Bill Maes grew up on a tobacco farm in a small town in southwestern Ontario, where helping his parents with the crops took priority over getting an education.
When Bill was around 12 years old his family moved to a farm in Alliston. He spent a few weeks in school before giving it up. While he could get a good grasp on some subjects like math, reading and writing never clicked for him.
A few years later, his family moved to Mansfield, and Maes just carried on helping around the farm. When his father died suddenly, his presence on the farm became even more important, ruling out the possibility of ever going back to school. Not being able to read and write limited him in many ways, but he was able to get by with help from family and friends.
When Bill returned to Alliston about three years ago, he decided it was time to learn to read and write. A friend told him about the Next Step Literacy Council of South Simcoe, but it took courage to overcome his apprehension of asking for help.
He was set up with a private tutor, John Rosenthal, who meets with him two hours a week.
“He works really hard and he’s done everything basically on his own, which is terrific,” Rosenthal said. “I give him some guidance and he goes home and he reads and reads.”
Since Bill started lessons two years ago, he has mastered the alphabet, read about 40 books and has started writing about his life in journals. He is also learning to use the computer so he can send emails to family and friends.
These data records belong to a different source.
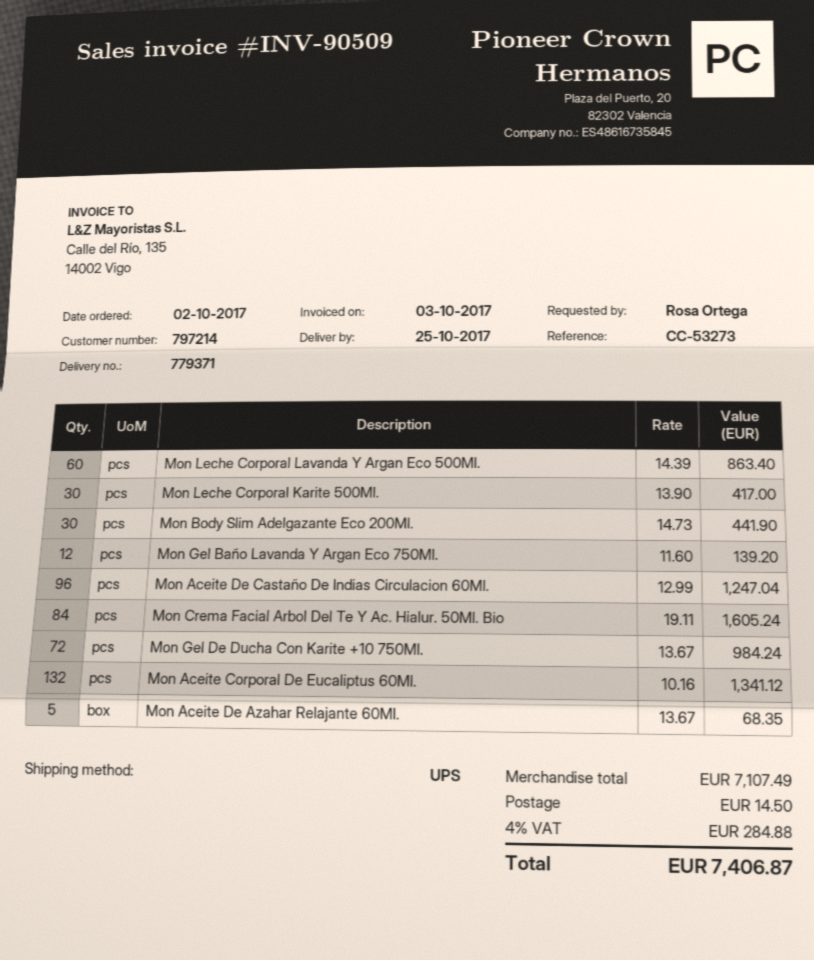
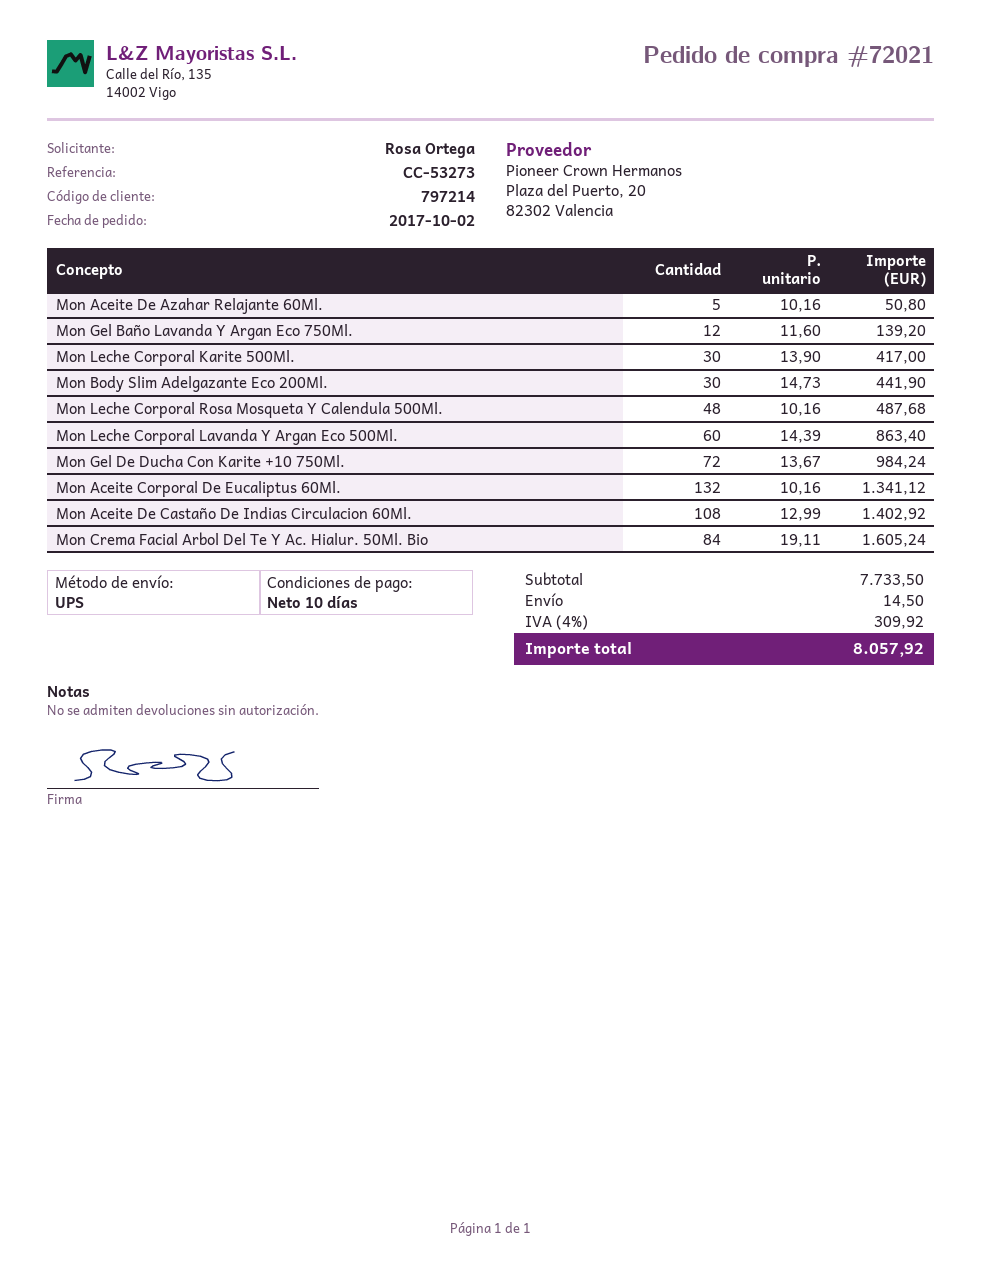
Mon Aceite De Castaño De Indias Circulacion 60Ml.: 96 x 12.99 = 1247.04 -> 108 x 12.99 = 1402.92
Mon Aceite De Azahar Relajante 60Ml.: 5 x 13.67 = 68.35 -> 5 x 10.16 = 50.80
Mon Leche Corporal Rosa Mosqueta Y Calendula 500Ml.: none -> 48 x 10.16 = 487.68
subtotal: 7107.49 -> 7733.50
tax: 4% = 284.88 -> 4% = 309.92
total: 7406.87 -> 8057.92

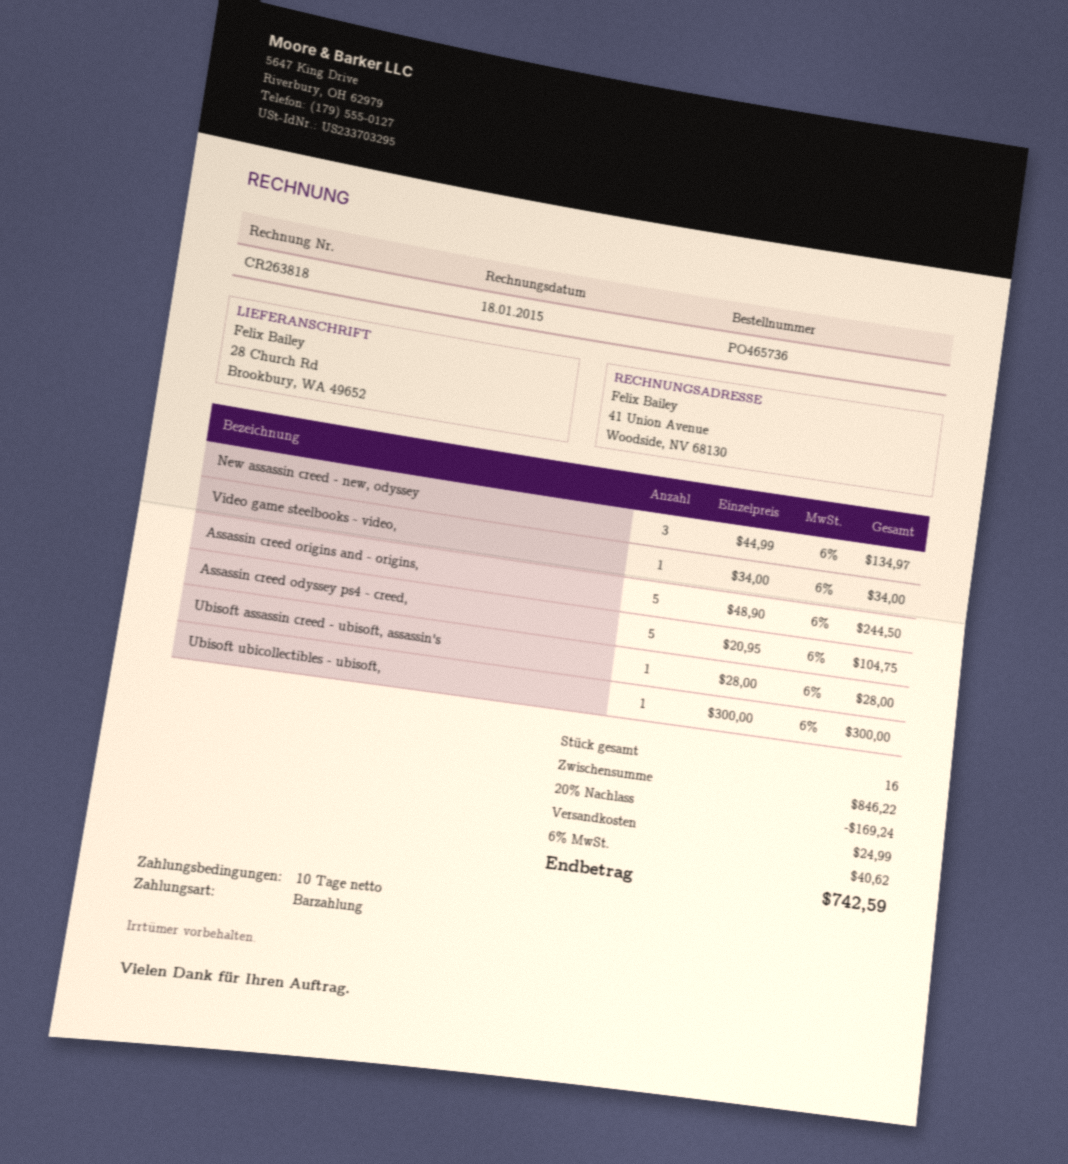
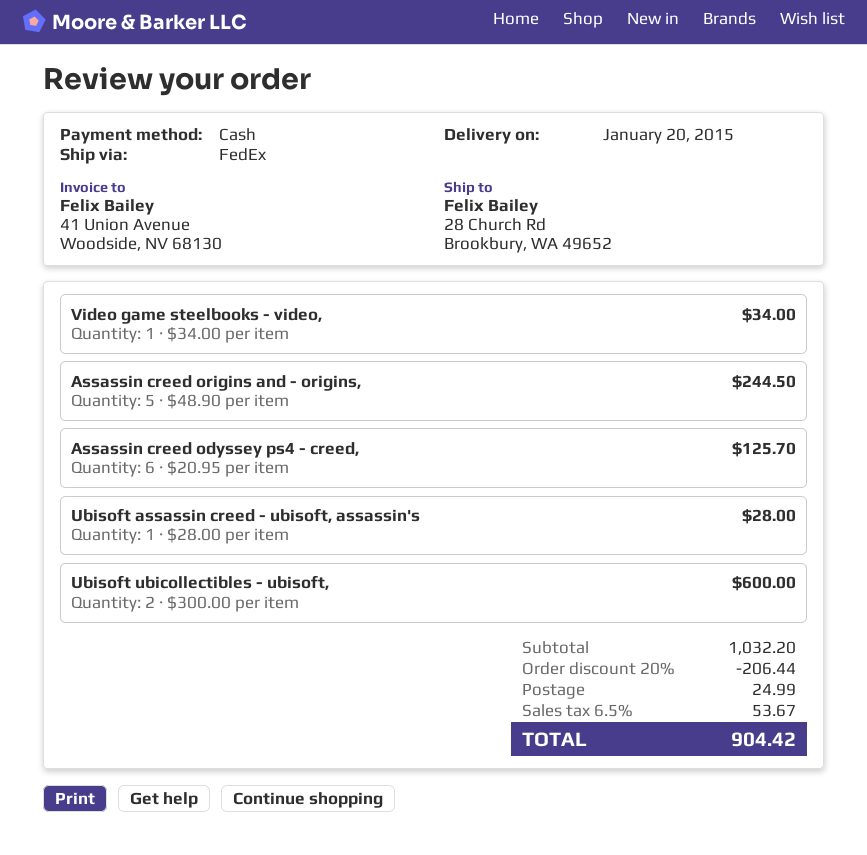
New assassin creed - new, odyssey: 3 x 44.99 = 134.97 -> none
Assassin creed odyssey ps4 - creed,: 5 x 20.95 = 104.75 -> 6 x 20.95 = 125.70
Ubisoft ubicollectibles - ubisoft,: 1 x 300.00 = 300.00 -> 2 x 300.00 = 600.00
subtotal: 846.22 -> 1032.20
discount: 20% = 169.24 -> 20% = 206.44
tax: 6% = 40.62 -> 6.5% = 53.67
total: 742.59 -> 904.42

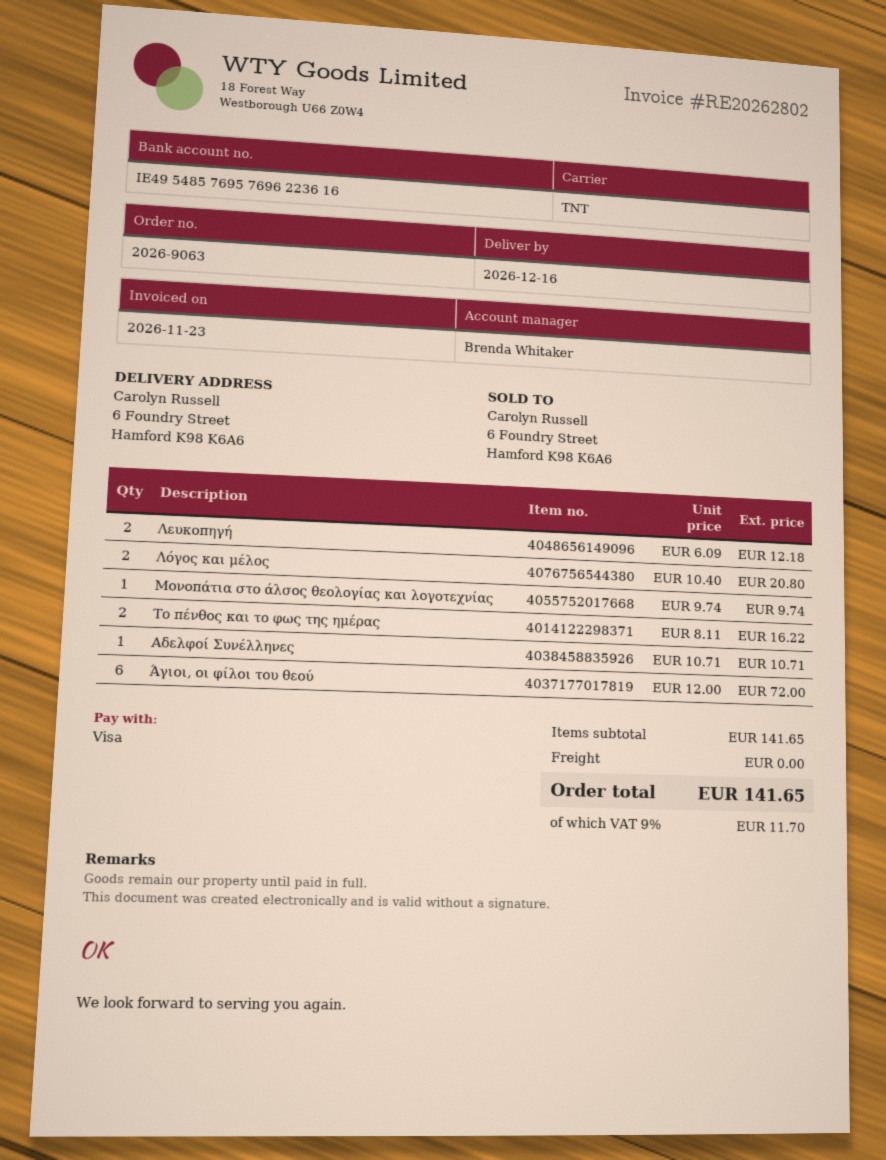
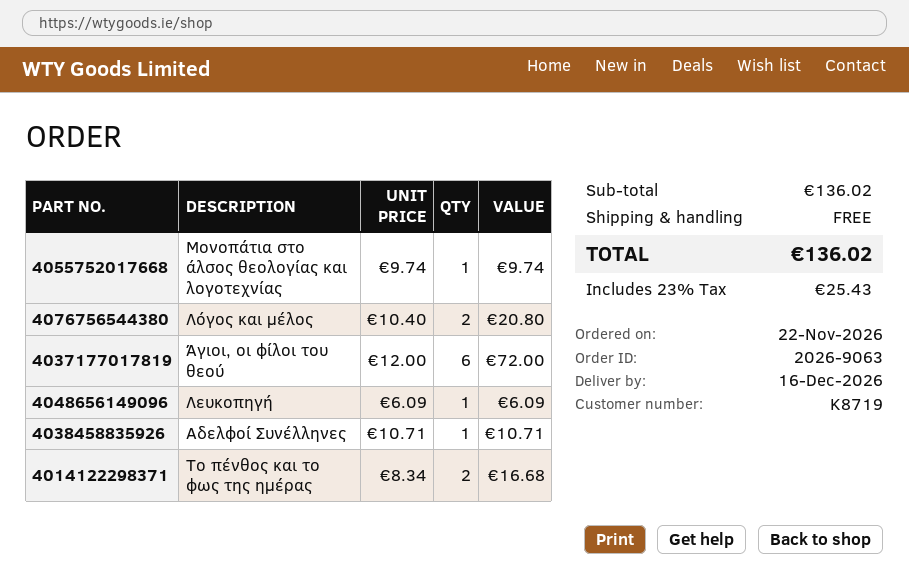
Λευκοπηγή: 2 x 6.09 = 12.18 -> 1 x 6.09 = 6.09
Το πένθος και το φως της ημέρας: 2 x 8.11 = 16.22 -> 2 x 8.34 = 16.68
subtotal: 141.65 -> 136.02
tax: 9% = 11.70 -> 23% = 25.43
total: 141.65 -> 136.02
“If it was not for John and the rest of the good people around here, I would have turned around the first day,” Maes said.
For Bill, the most satisfying moment of learning to read and write came after sending his daughter a birthday card. He wrote the address, signed it and wrote a small poem inside. She called him crying, and when asked what was wrong? she replied saying she was so happy because he had never sent her a card before that he wrote himself.
Bill Maes was presented with the Arnie Stewart Award for Individual Achievement at Laubach Literacy Ontario’s annual conference held recently in London, Ontario.
“I never believed I would ever win something like this in my lifetime. Bill said. “You don’t know how good it feels to finally be able to do something you couldn’t do your entire life.”